→ Work instruction
Pictures aside, write every record out again word for word.
···
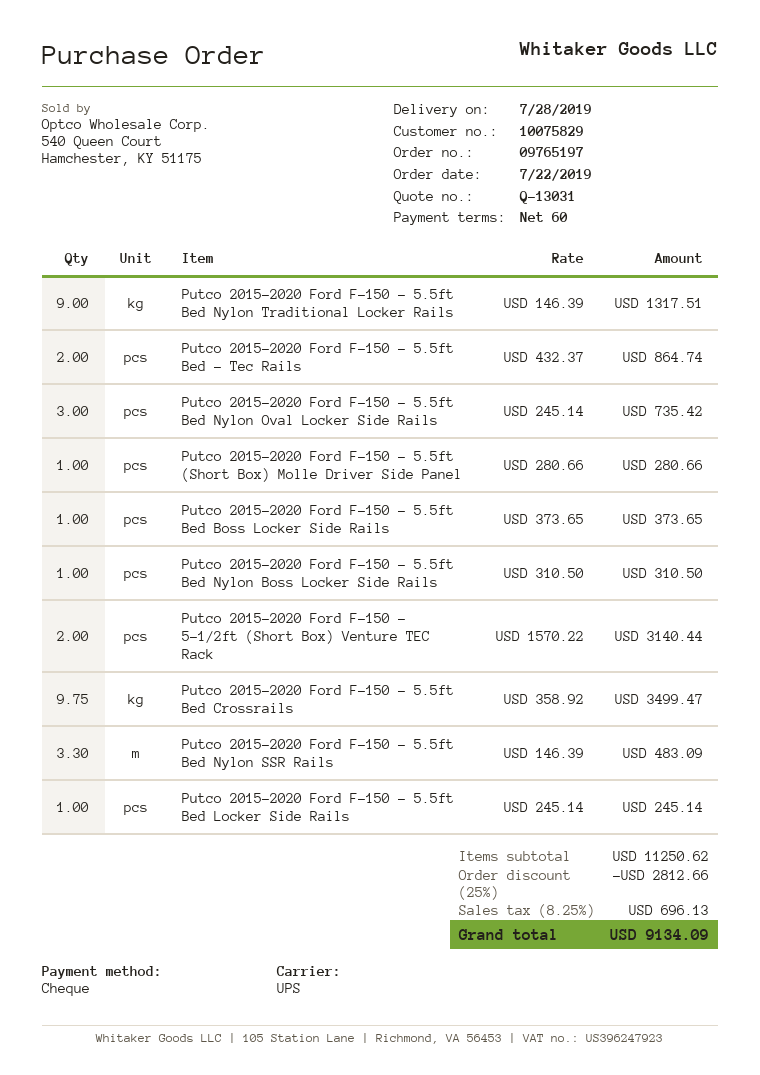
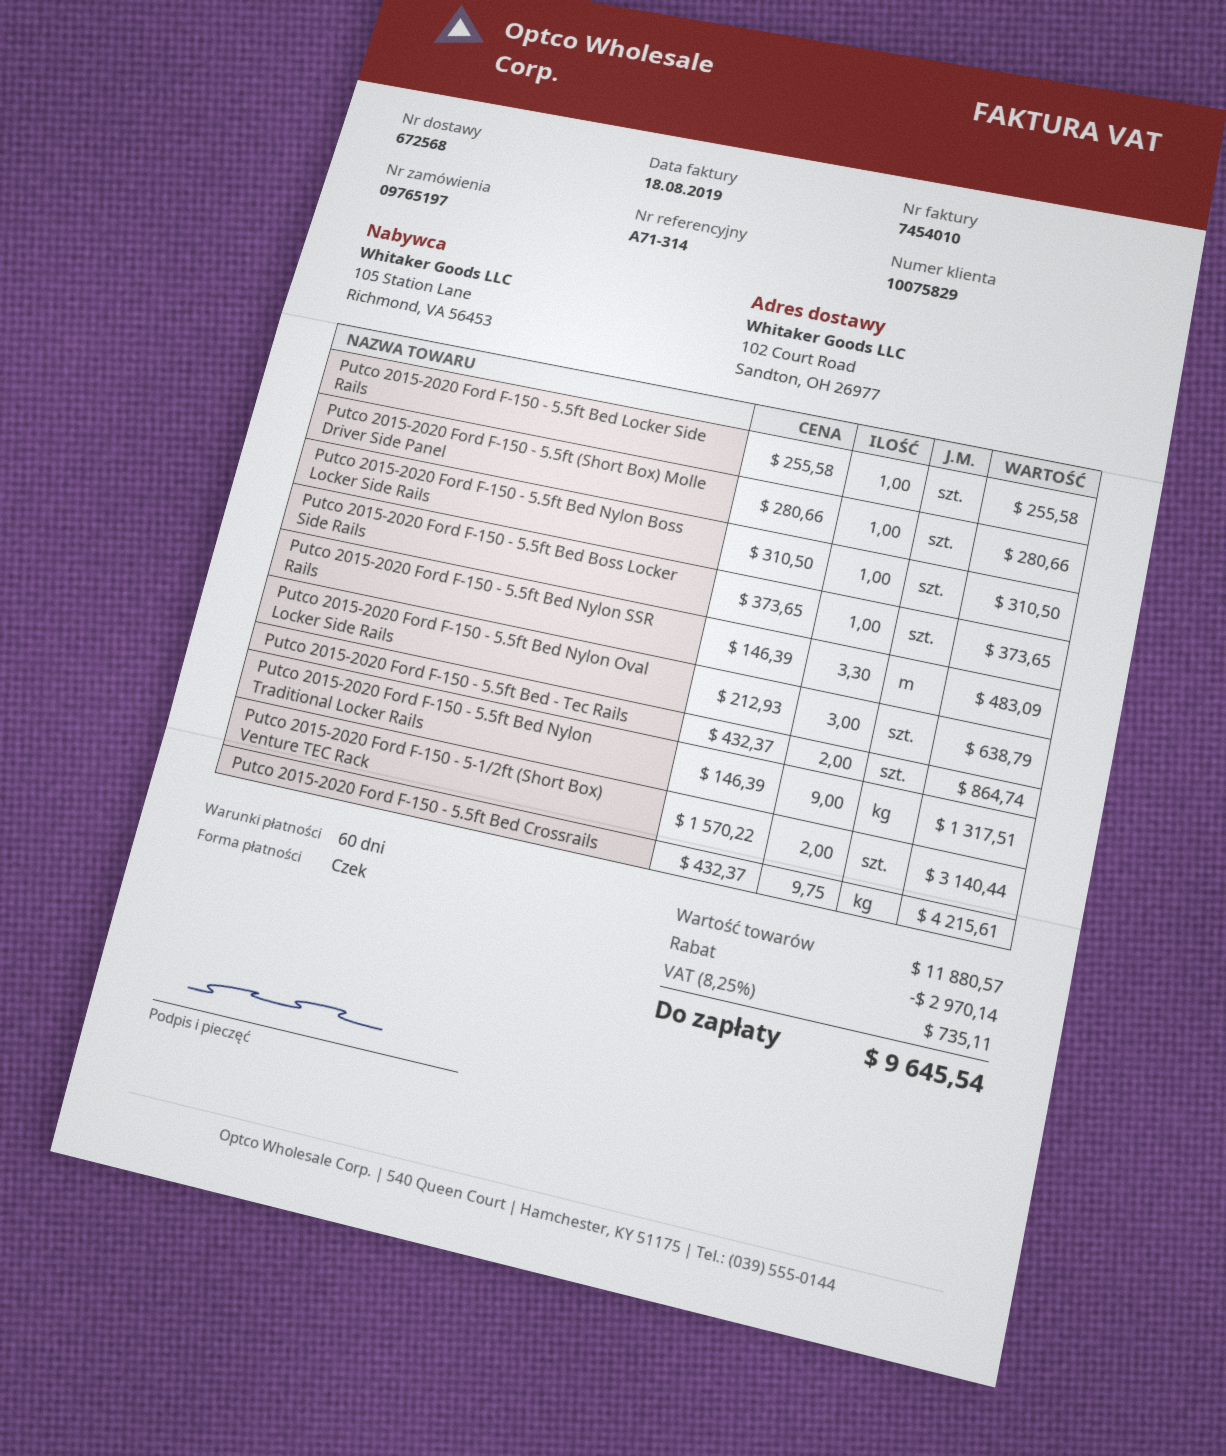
Putco 2015-2020 Ford F-150 - 5.5ft Bed Nylon Oval Locker Side Rails: 3 x 245.14 = 735.42 -> 3 x 212.93 = 638.79
Putco 2015-2020 Ford F-150 - 5.5ft Bed Crossrails: 9.75 x 358.92 = 3499.47 -> 9.75 x 432.37 = 4215.61
Putco 2015-2020 Ford F-150 - 5.5ft Bed Locker Side Rails: 1 x 245.14 = 245.14 -> 1 x 255.58 = 255.58
subtotal: 11250.62 -> 11880.57
discount: 2812.66 -> 2970.14
tax: 8.25% = 696.13 -> 8.25% = 735.11
total: 9134.09 -> 9645.54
···
→ Result below
Putco 2015-2020 Ford F-150 - 5.5ft Bed Nylon Oval Locker Side Rails: 3 x 245.14 = 735.42 -> 3 x 212.93 = 638.79
Putco 2015-2020 Ford F-150 - 5.5ft Bed Crossrails: 9.75 x 358.92 = 3499.47 -> 9.75 x 432.37 = 4215.61
Putco 2015-2020 Ford F-150 - 5.5ft Bed Locker Side Rails: 1 x 245.14 = 245.14 -> 1 x 255.58 = 255.58
subtotal: 11250.62 -> 11880.57
discount: 2812.66 -> 2970.14
tax: 8.25% = 696.13 -> 8.25% = 735.11
total: 9134.09 -> 9645.54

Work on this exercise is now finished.